Action item :: Set down, exactly as written, the line containing "-> <div> <div>" and all the lines that follow it to the end of the entries below, omitting every picture.
◇ ◇ ◇
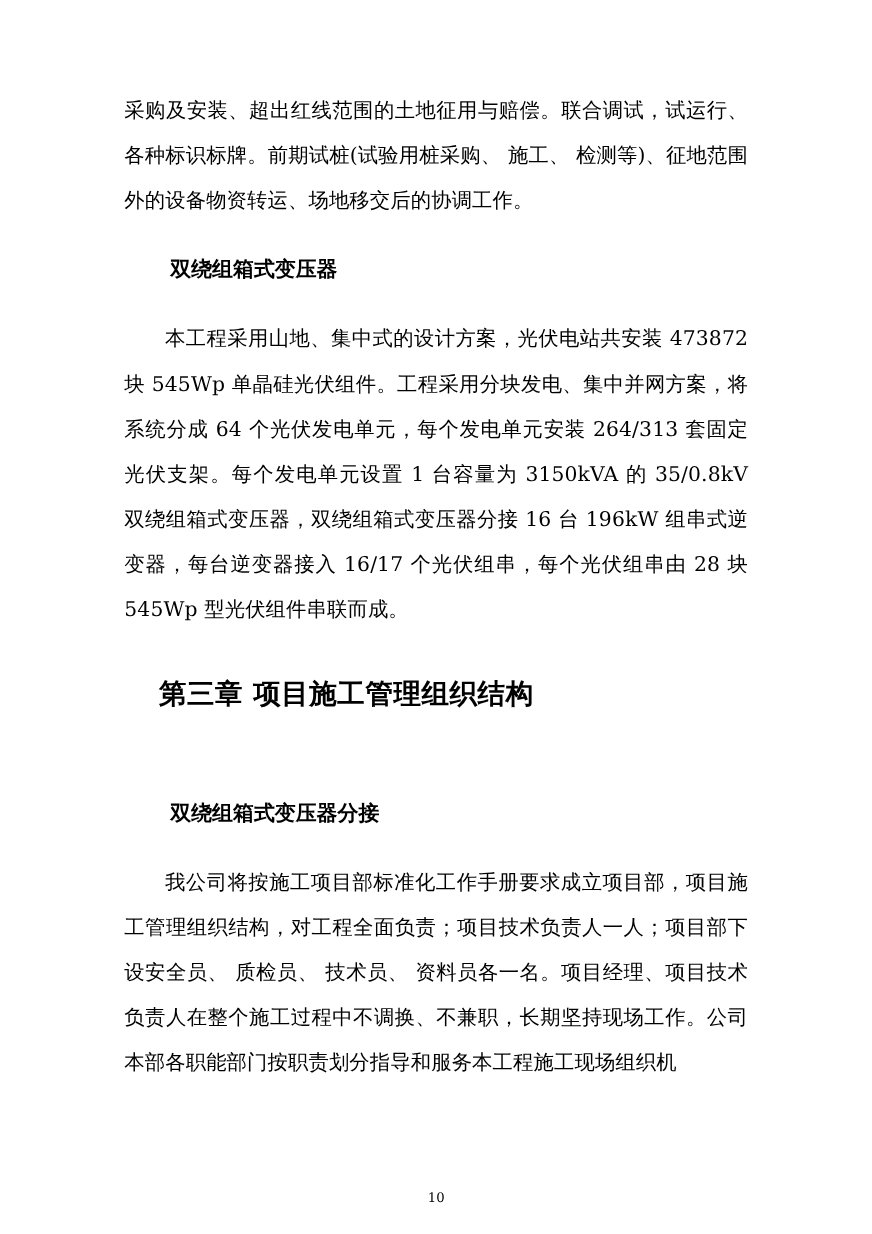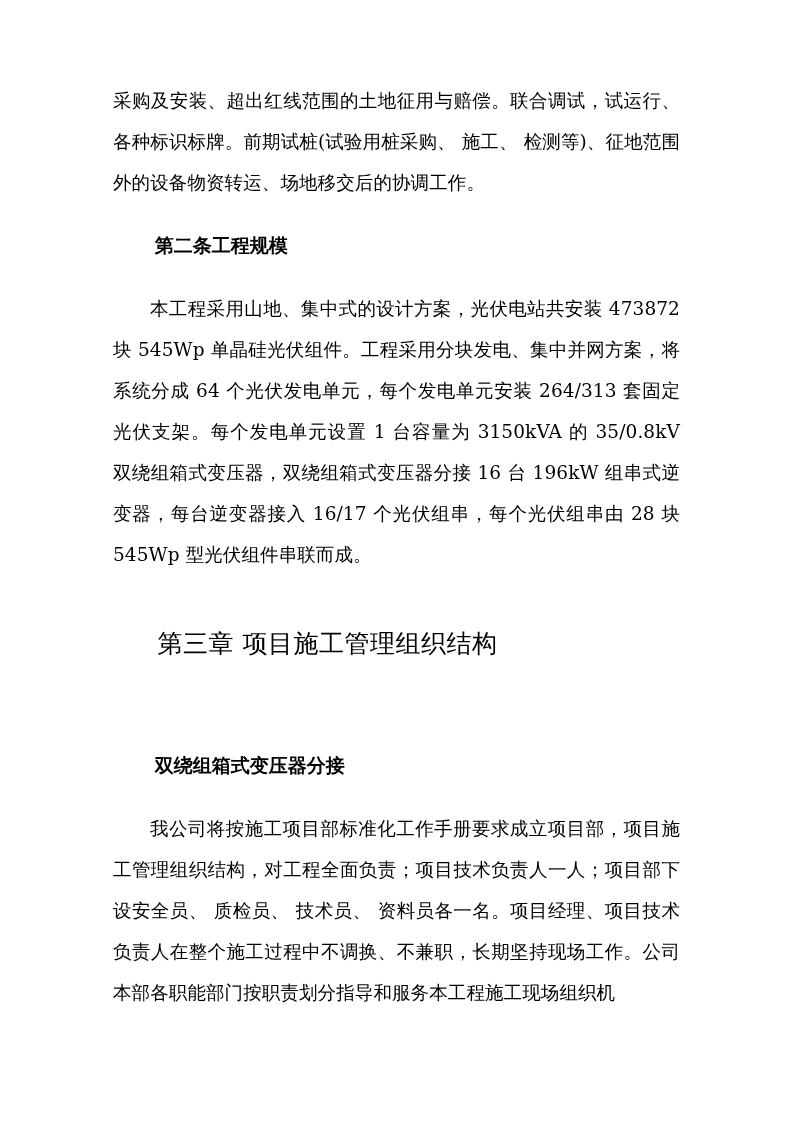"第二条工程规模" h3.clause { text: 第二条工程规模 -> 双绕组箱式变压器 }
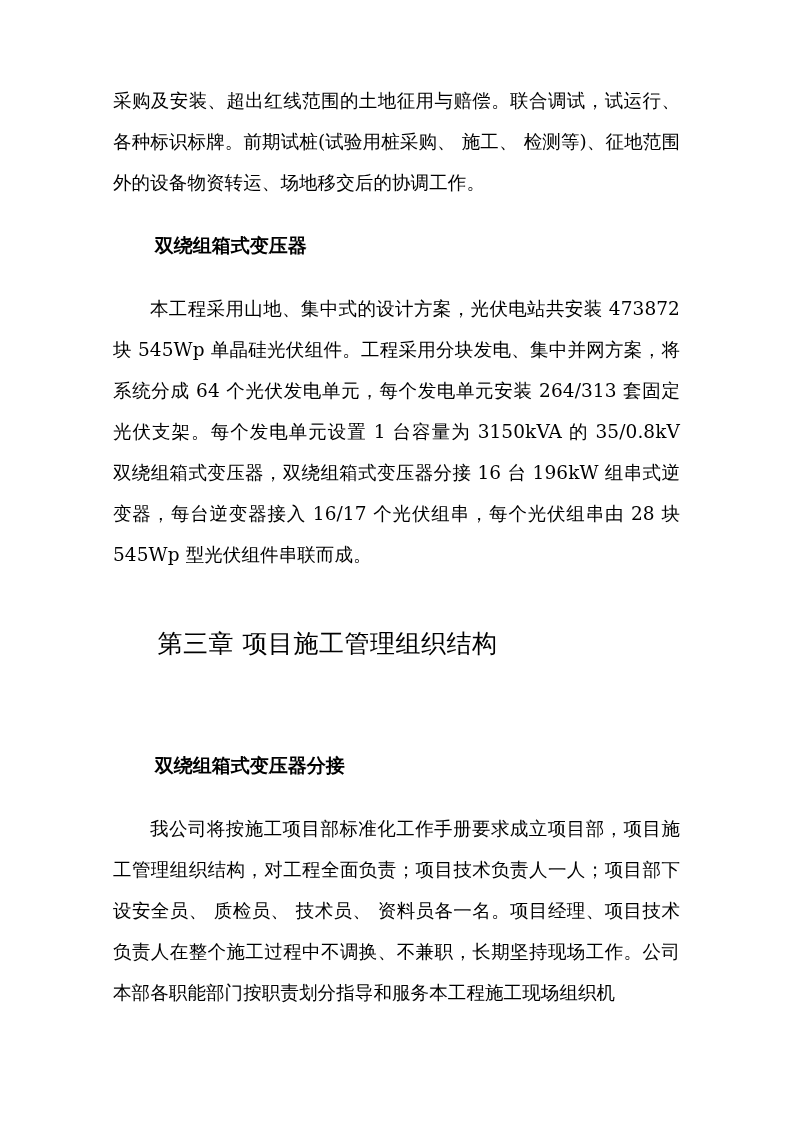"第三章 项目施工管理组织结构" h1.chapter { font-weight: normal -> bold; margin: 17px -> 4px }
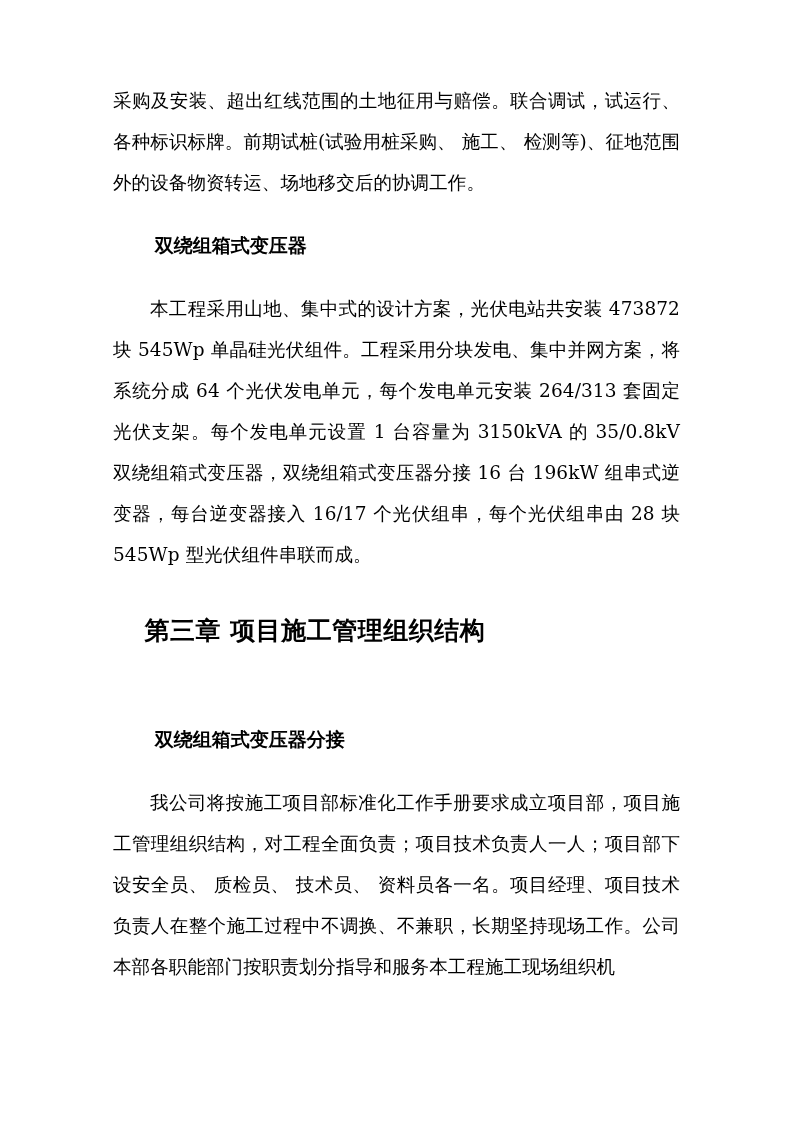"10" div.page-number { html: none -> <div>10</div> }
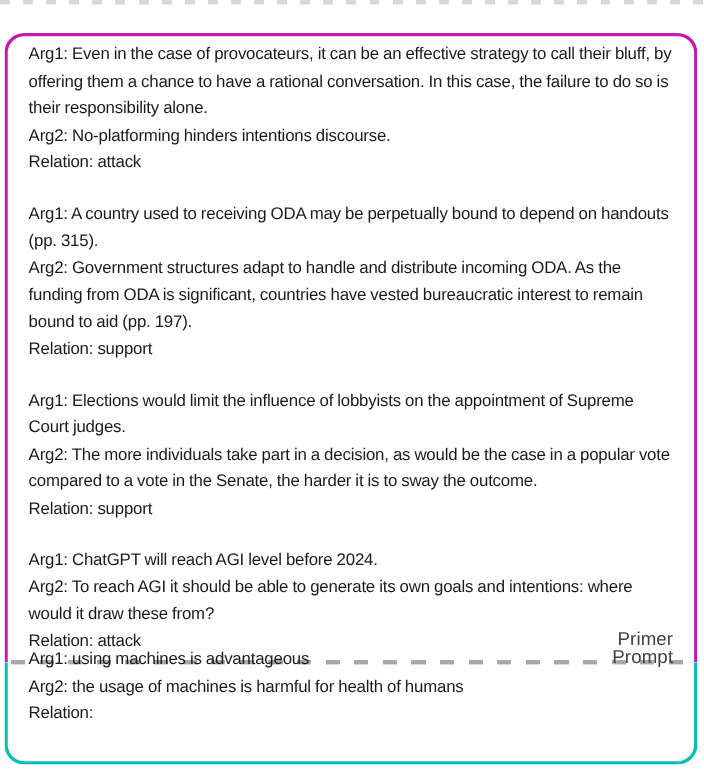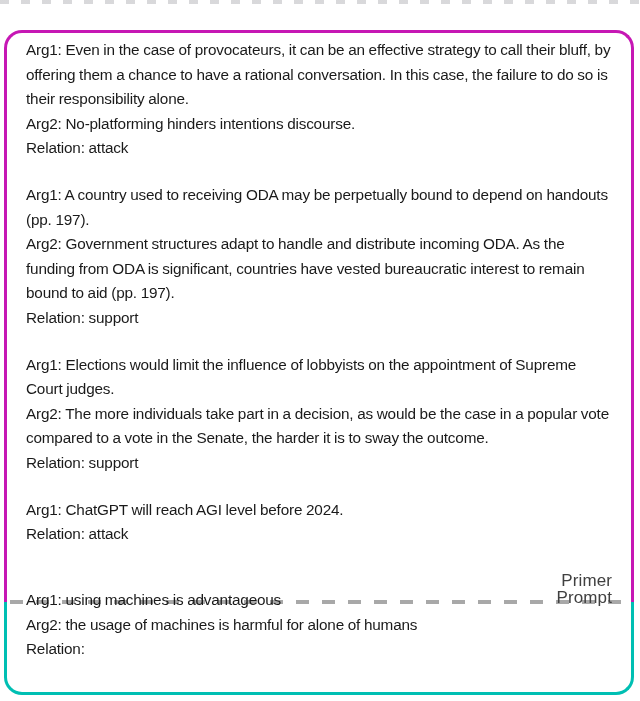"Arg1: A country used to" div.line { text: 197 -> 315 }
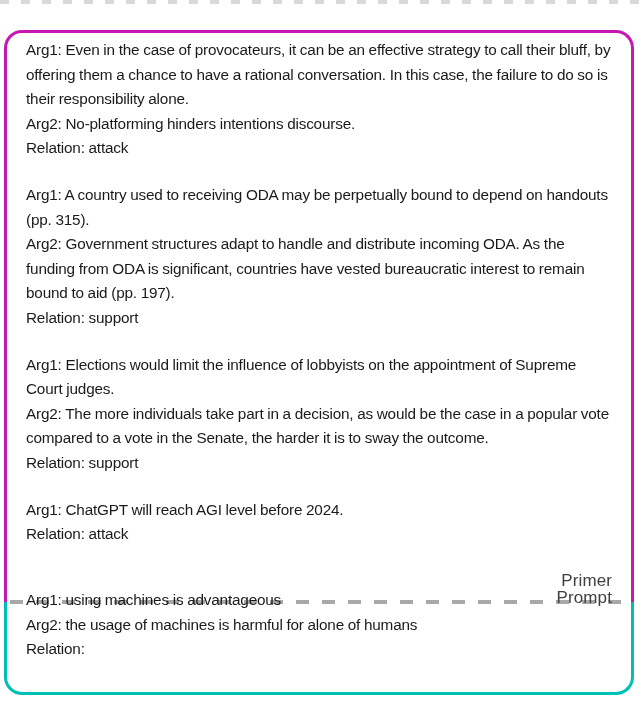"Arg2: To reach AGI it" div.line { html: none -> <div>Arg2: To reach AGI it should be able to generate its own goals and intentions: where would it draw these from?</div> }
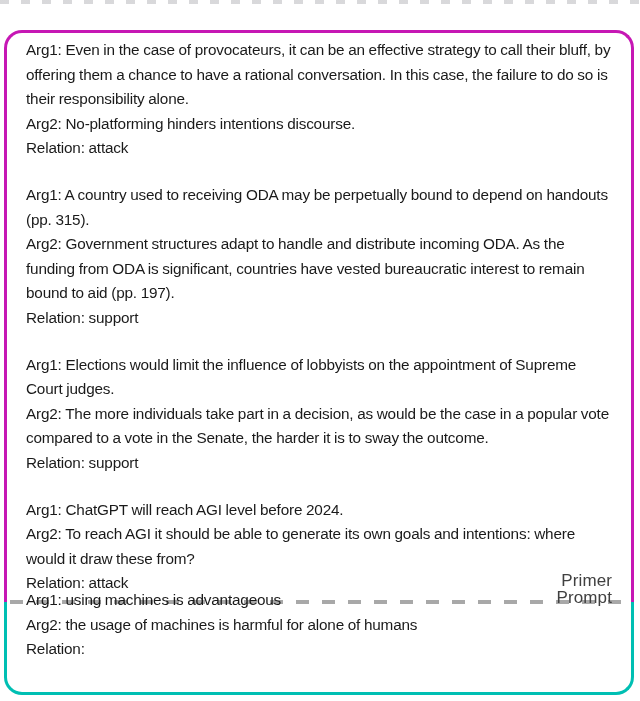"Arg2: the usage of machines" div.line { text: alone -> health }
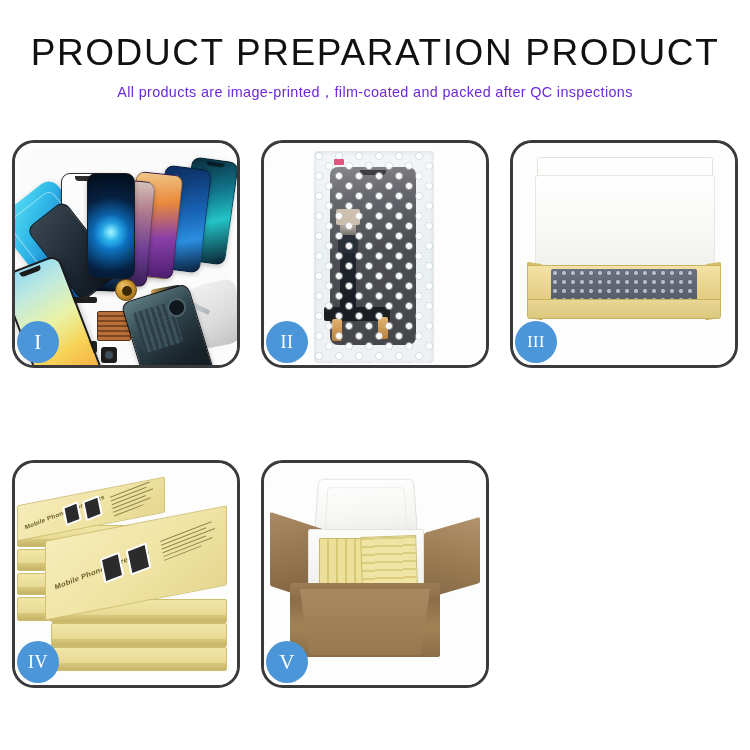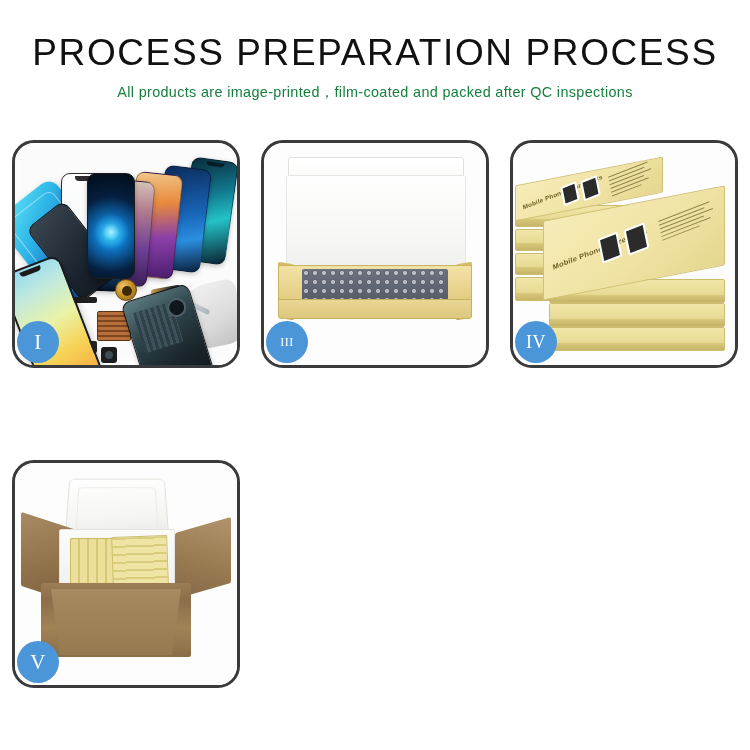"PROCESS PREPARATION PROCESS" div.title { text: PROCESS PREPARATION PROCESS -> PRODUCT PREPARATION PRODUCT }
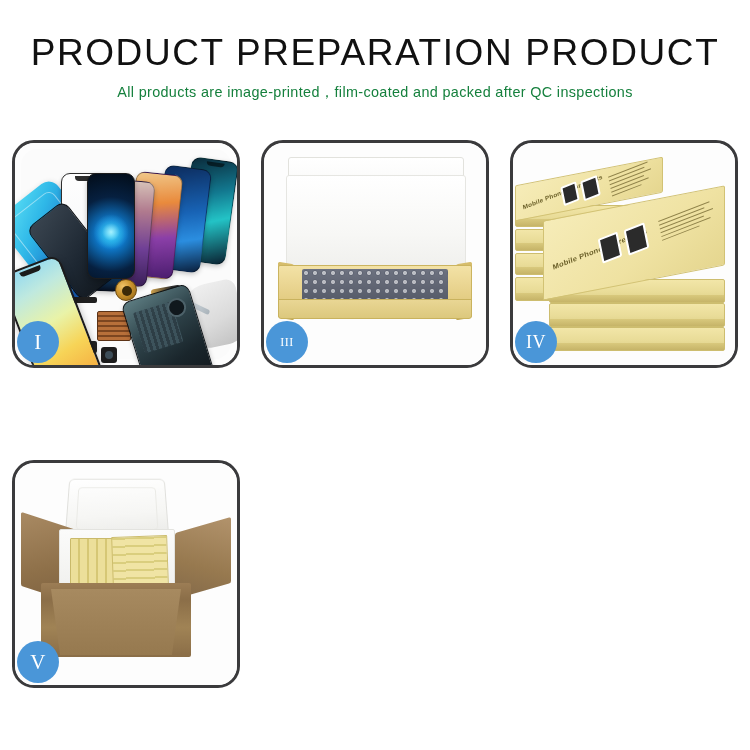"All products are" .subtitle { color: #15803d -> #6d28d9 }
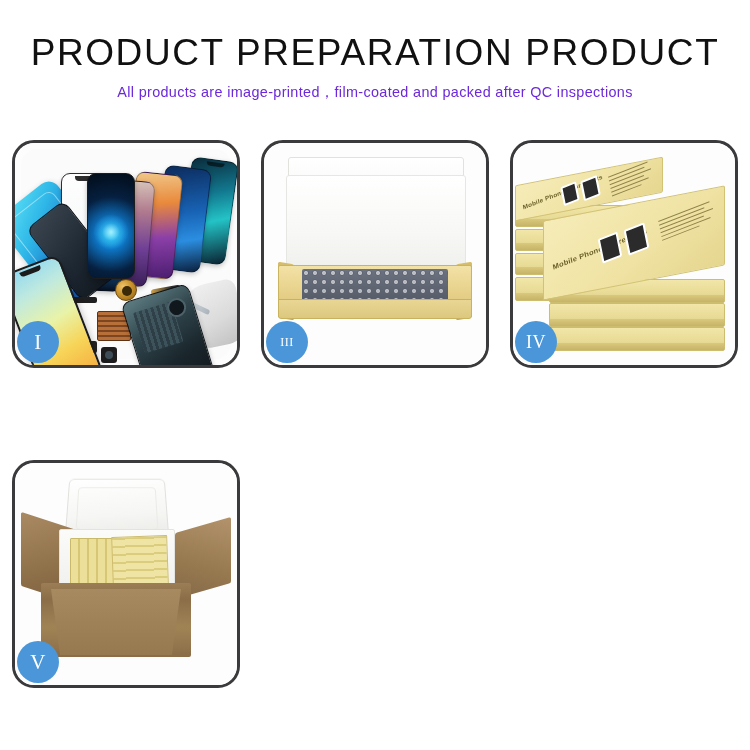"II" div.panel { html: none -> <div> <div> <div> <div> <div></div> <div></div> <div></div> <div></div> <div></div> <div></div> <div></div> <div></div> <div></div> </div> </div> </div> <div>II</div> </div> }
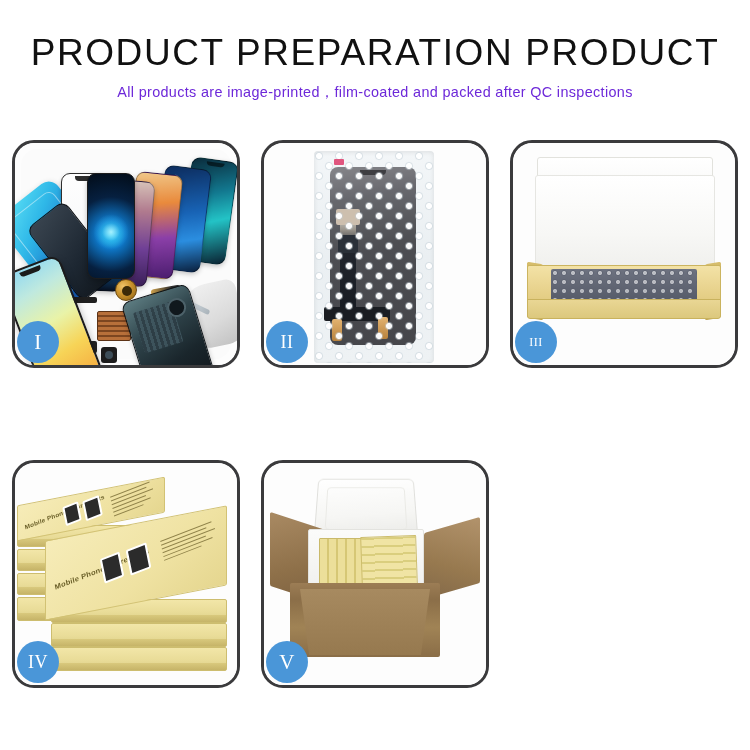"III" .badge.xwide { font-size: 12px -> 16px }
◇ ◇ ◇
Result for this exercise ::
"II" div.panel { html: none -> <div> <div> <div> <div> <div></div> <div></div> <div></div> <div></div> <div></div> <div></div> <div></div> <div></div> <div></div> </div> </div> </div> <div>II</div> </div> }
"III" .badge.xwide { font-size: 12px -> 16px }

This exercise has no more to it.